Philadelphia police officer in critical condition following shooting near Trump rally

by Alex Caldwell

Photo: Adobe Stock

A Philadelphia police officer is in critical condition after getting shot just three miles away from President Donald Trump’s campaign rally in the city on Saturday.

According to one report from the New York Post, an unnamed 31-year-old police officer was shot in the neck during a car stop in Kensington. The officer and his partner were supposedly inspecting a car that they pulled over when they noticed a gun holster, prompting one of the four occupants to flee.

The suspect allegedly fired three shots while he ran, striking the six-year veteran officer in the neck. His partner returned fire before rushing his wounded partner to the nearby Temple University Hospital Emergency, where he remains in critical condition while undergoing surgery as of Sunday morning.

The suspected shooter, along with the other occupants of the car, were quickly put into police custody.

The Philadelphia Inquirer further reported that this victim was now the eighth Philadelphia police officer to get shot in the Pennsylvania city since October.

The incident took place around 7:30 PM ET, just thirty minutes after President Trump began speaking to rally goers at the Liacouras Center at Temple University, and roughly a 10-minute drive away from the shooting’s location.

The president addressed Philadelphia’s crime problems during the speech, promising to provide the city’s police officers with the “respect, protection, and support” they need to drive crime “to zero.”

Vowing to “stand with the heroes of law enforcement,” Trump said he would “surge federal law enforcement resources to places that need them most,” including areas of Philadelphia where crime is “absolutely out of control.”

Trump then faulted the Philadelphia “Soros-backed” Democrat District Attorney Larry Krasner over the city’s crime rates, calling him a “despicable Marxist prosecutor” because “he refuses to prosecute people.”

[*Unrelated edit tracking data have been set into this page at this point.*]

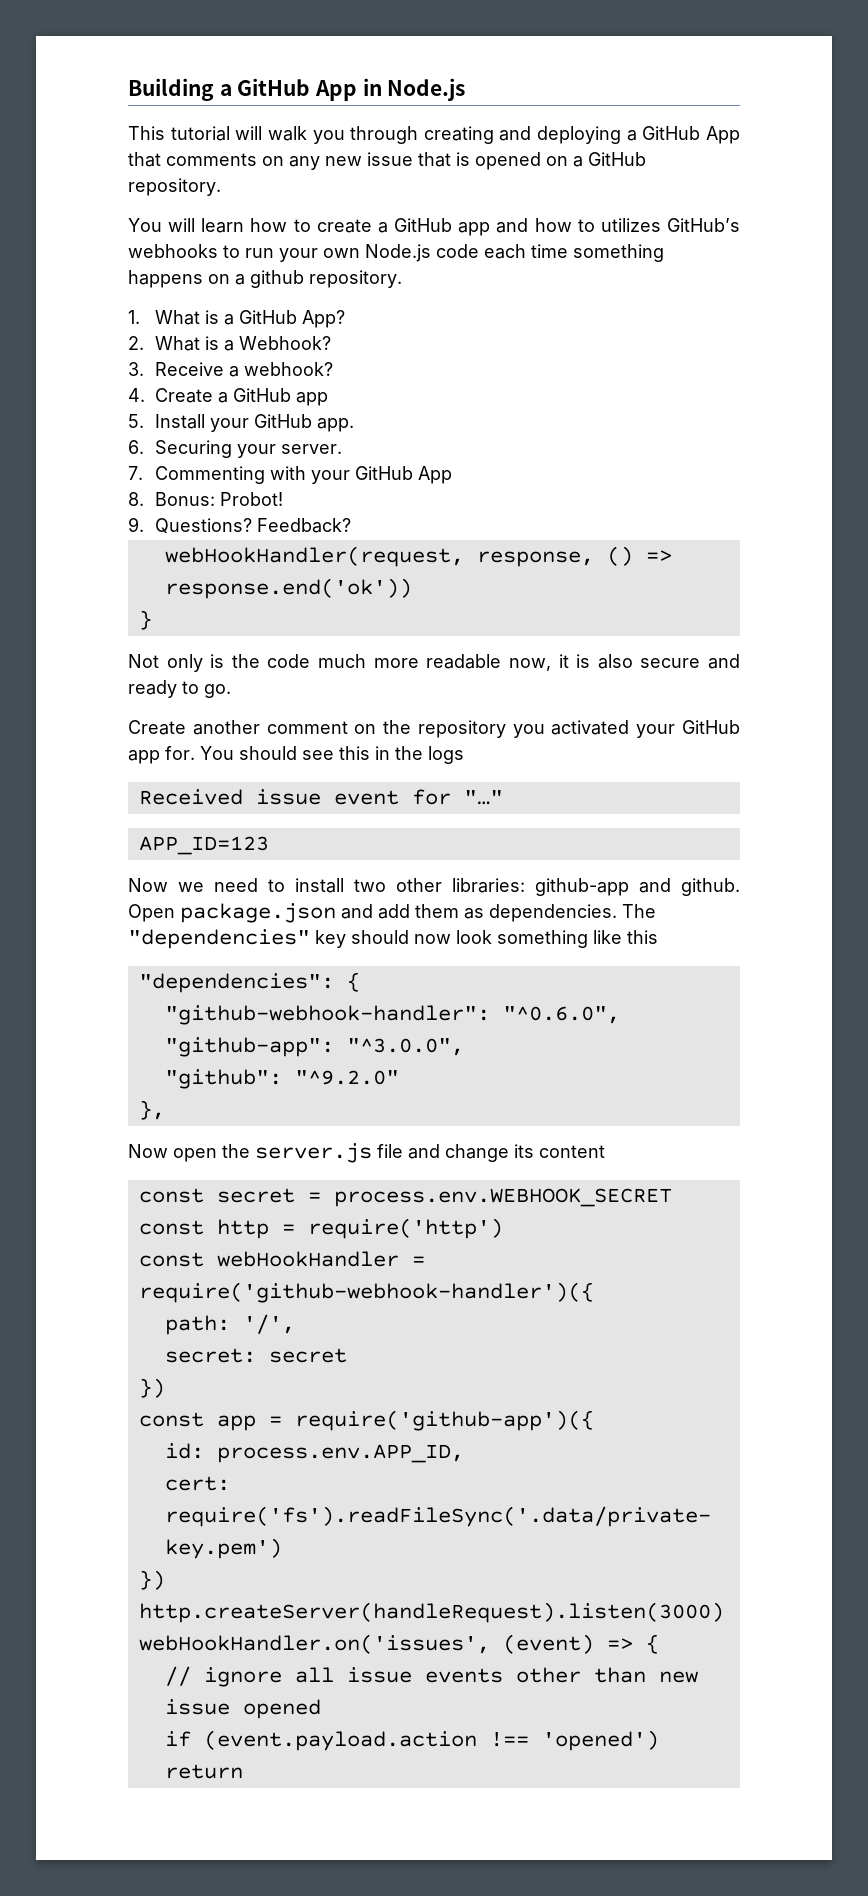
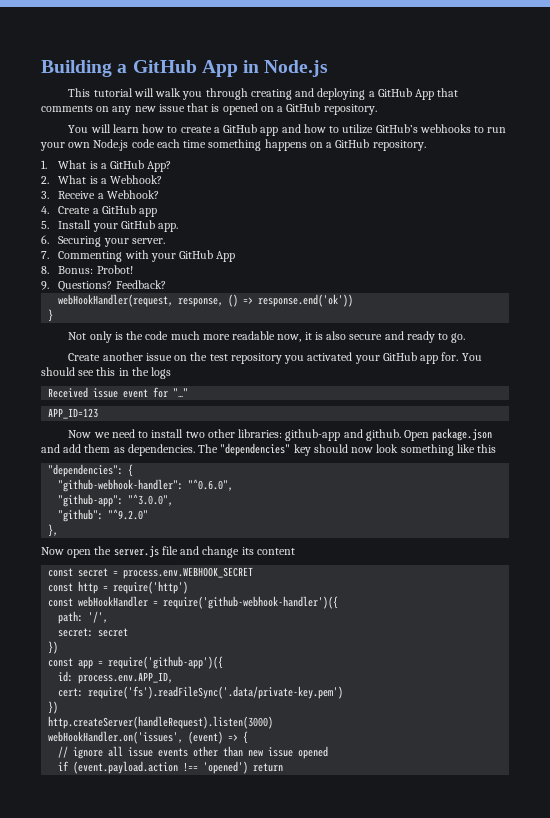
[600,218,661,232] utilizes -> [342,124,374,134] utilize
[250,270,304,288] github -> [335,139,370,148] GitHub
[244,362,334,376] webhook? -> [106,190,159,199] Webhook?
[266,721,348,734] comment -> [145,353,172,361] issue
(412, 727) none -> [209,354,228,361] test

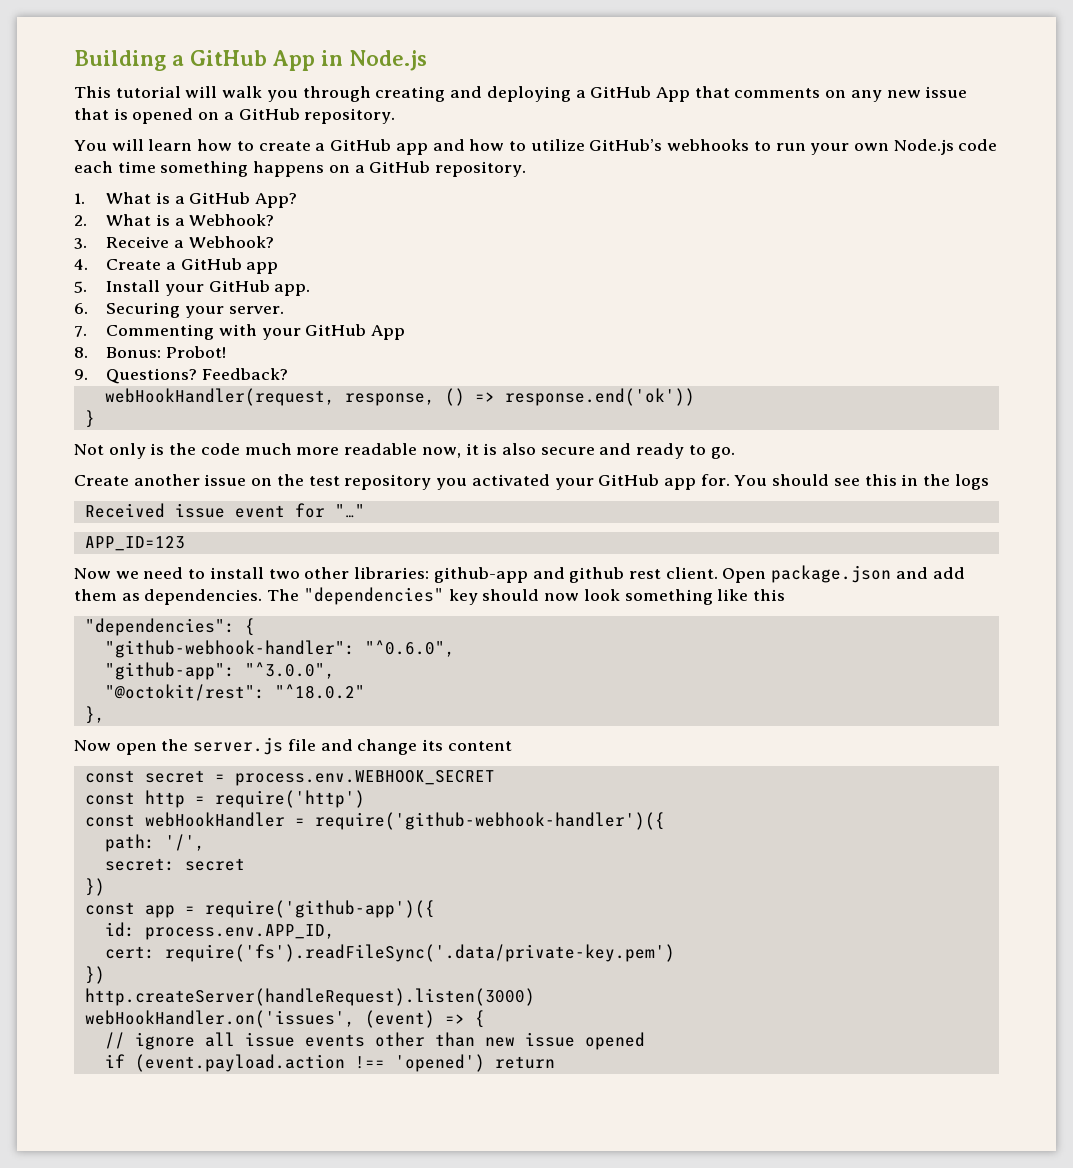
[365,429,401,441] github. -> [569,567,718,583] github rest client.
[58,509,149,522] "github": "^9.2.0" -> [104,684,365,701] "@octokit/rest": "^18.0.2"

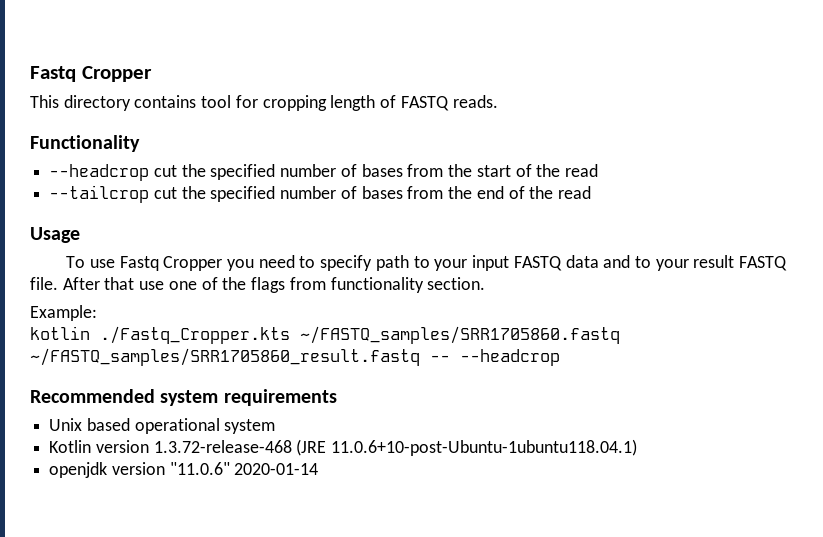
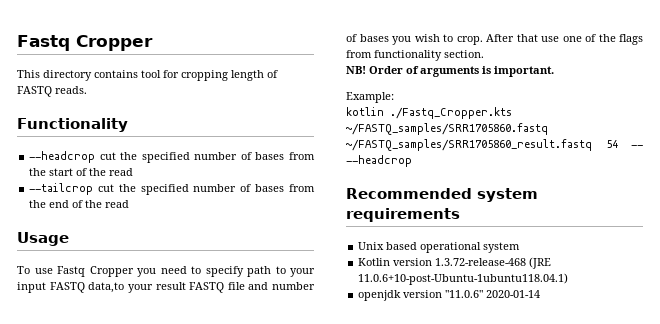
[565,255,788,271] [30,277,58,290] data and to your result FASTQ file. -> [88,282,315,293] [346,34,483,45] data,to your result FASTQ file and number of bases you wish to crop.
(486, 283) none -> [346,66,554,77] // NB! Order of arguments is important.
(420, 357) none -> [605,140,618,148] 54

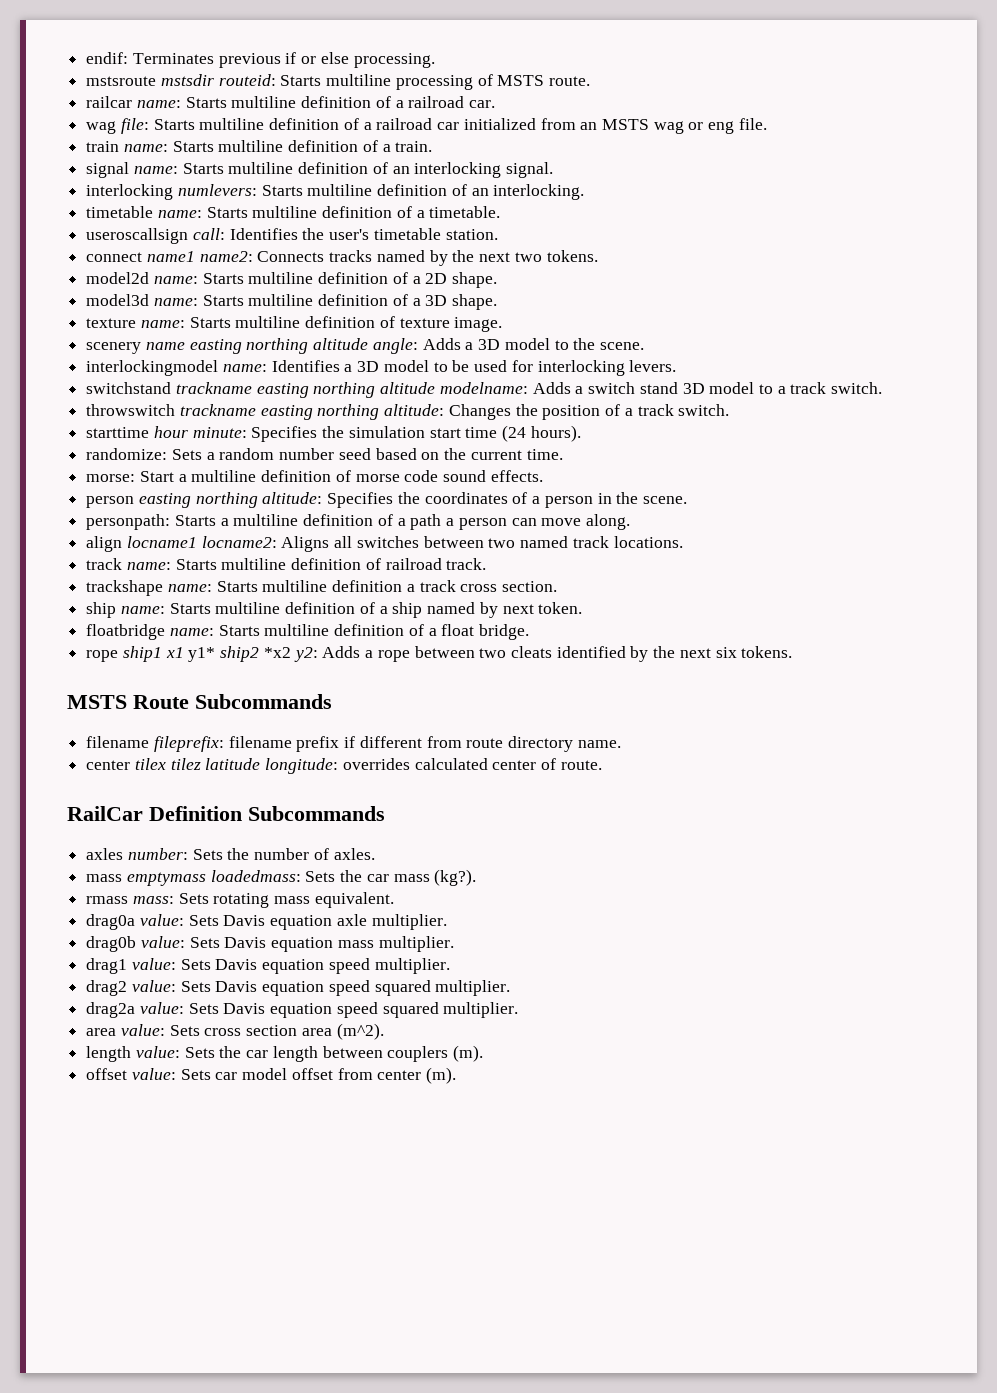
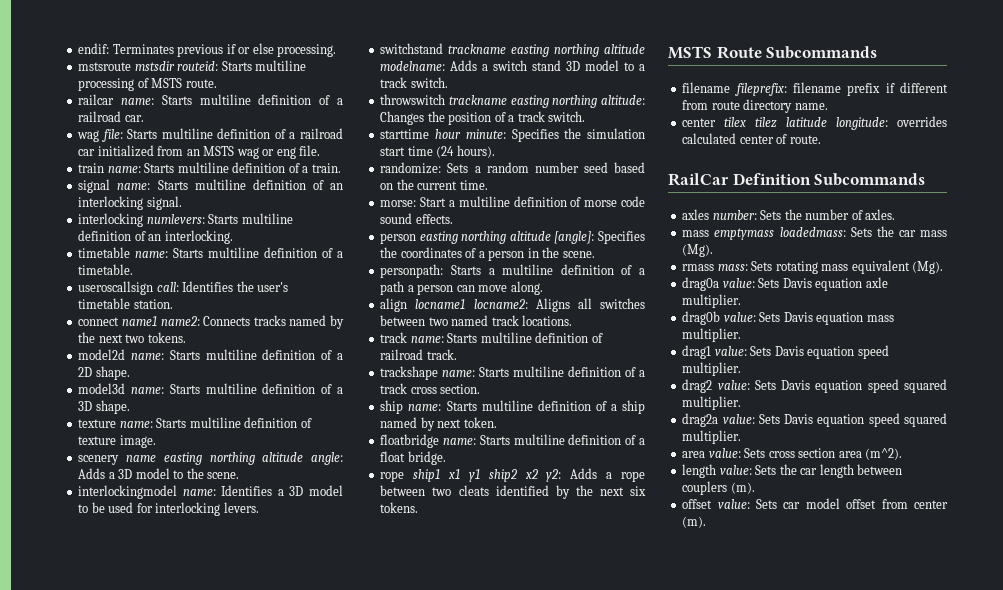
[262,492,323,504] altitude: -> [509,231,595,244] altitude [angle]:
(403, 586) none -> [625,367,637,377] of
[188,646,291,662] y1* ship2 *x2 -> [468,469,538,482] y1 ship2 x2
[434,869,477,886] (kg?). -> [682,244,714,257] (Mg).
[314,892,394,908] equivalent. -> [851,260,944,274] equivalent (Mg).

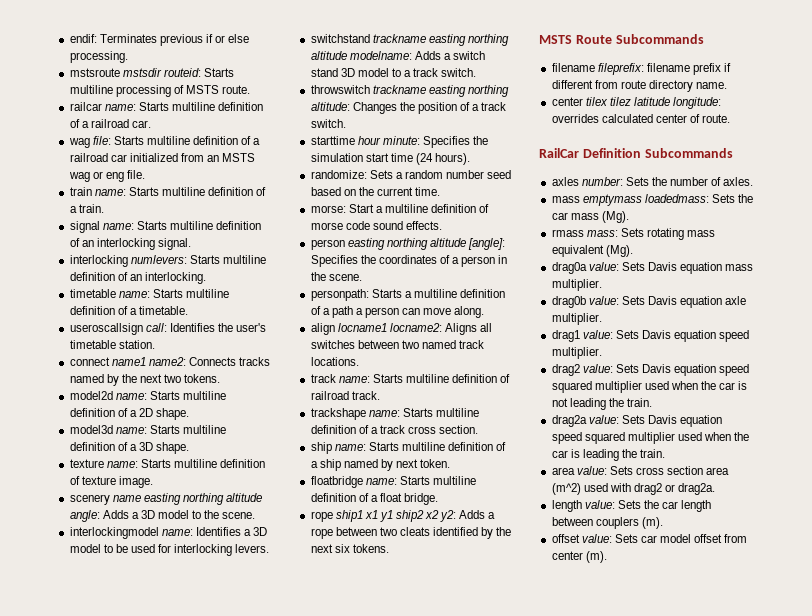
[865,277,888,288] axle -> [725,264,754,271] mass
[866,315,894,322] mass -> [725,296,747,305] axle
[682,396,742,410] multiplier. -> [594,381,748,393] [551,398,652,410] multiplier used when the car is not leading the train.
[682,430,742,444] multiplier. -> [627,432,750,444] [551,449,666,461] multiplier used when the car is leading the train.
[865,448,903,460] (m^2). -> [551,483,716,495] (m^2) used with drag2 or drag2a.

Trump claimed that, “Krasner has the blood of countless men, women, and children on his hands, including thousands of African American citizens because he refuses to prosecute people.”

“They don’t refuse to prosecute me,” the president told audience members. “I’ve got more prosecutions than any human being. I’ve got more prosecutions than the great Alphonse Capone.”

Prior to his rally, President Trump met with members of law enforcement from Philadelphia, shaking hands with an entire large group while even signing his trademarked gold sneakers on the tarmac next to Trump Force One.

Larry Krasner was elected in 2017 as district attorney of Philadelphia. A self-described “progressive prosecutor,” Krasner has supposedly focused his tenure on reducing incarceration, ending cash bail, and reducing supervision for parolees.

Since Krasner took office on Jan. 1, 2018, Philadelphia saw an average of 488 homicides per year through Dec. 31, 2023. During this same time period from the beginning of 2012 until the conclusion of 2017, the city’s homicide rates averaged 282 victims per year, according to the Philadelphia Police Department’s Crime Map and Stats.

Therefore, Philadelphia’s annual homicide rate roughly increased 42 percent on average under six years of Larry Krasner in comparison to the six year average prior to his entering office.

Krasner was ultimately impeached by the Pennsylvania state House in Nov. 2022 for a “lack of proper leadership,” which serves as a “direct and proximate cause of the crisis currently facing the city of Philadelphia.”

The impeachment, which was voted largely along party lines, came shortly after the city saw record high homicide rates with 562 murders in 2021, and 514 more in 2022.

Shortly after the vote, Democrat Commonwealth Court Judge Ellen Ceisler issued a court order declaring that the district attorney’s actions failed to meet the legal impeachment thresholds. Krasner’s impeachment trial was later postponed by the state Senate, followed by the Commonwealth Court’s decision to uphold Ceisler’s previous ruling.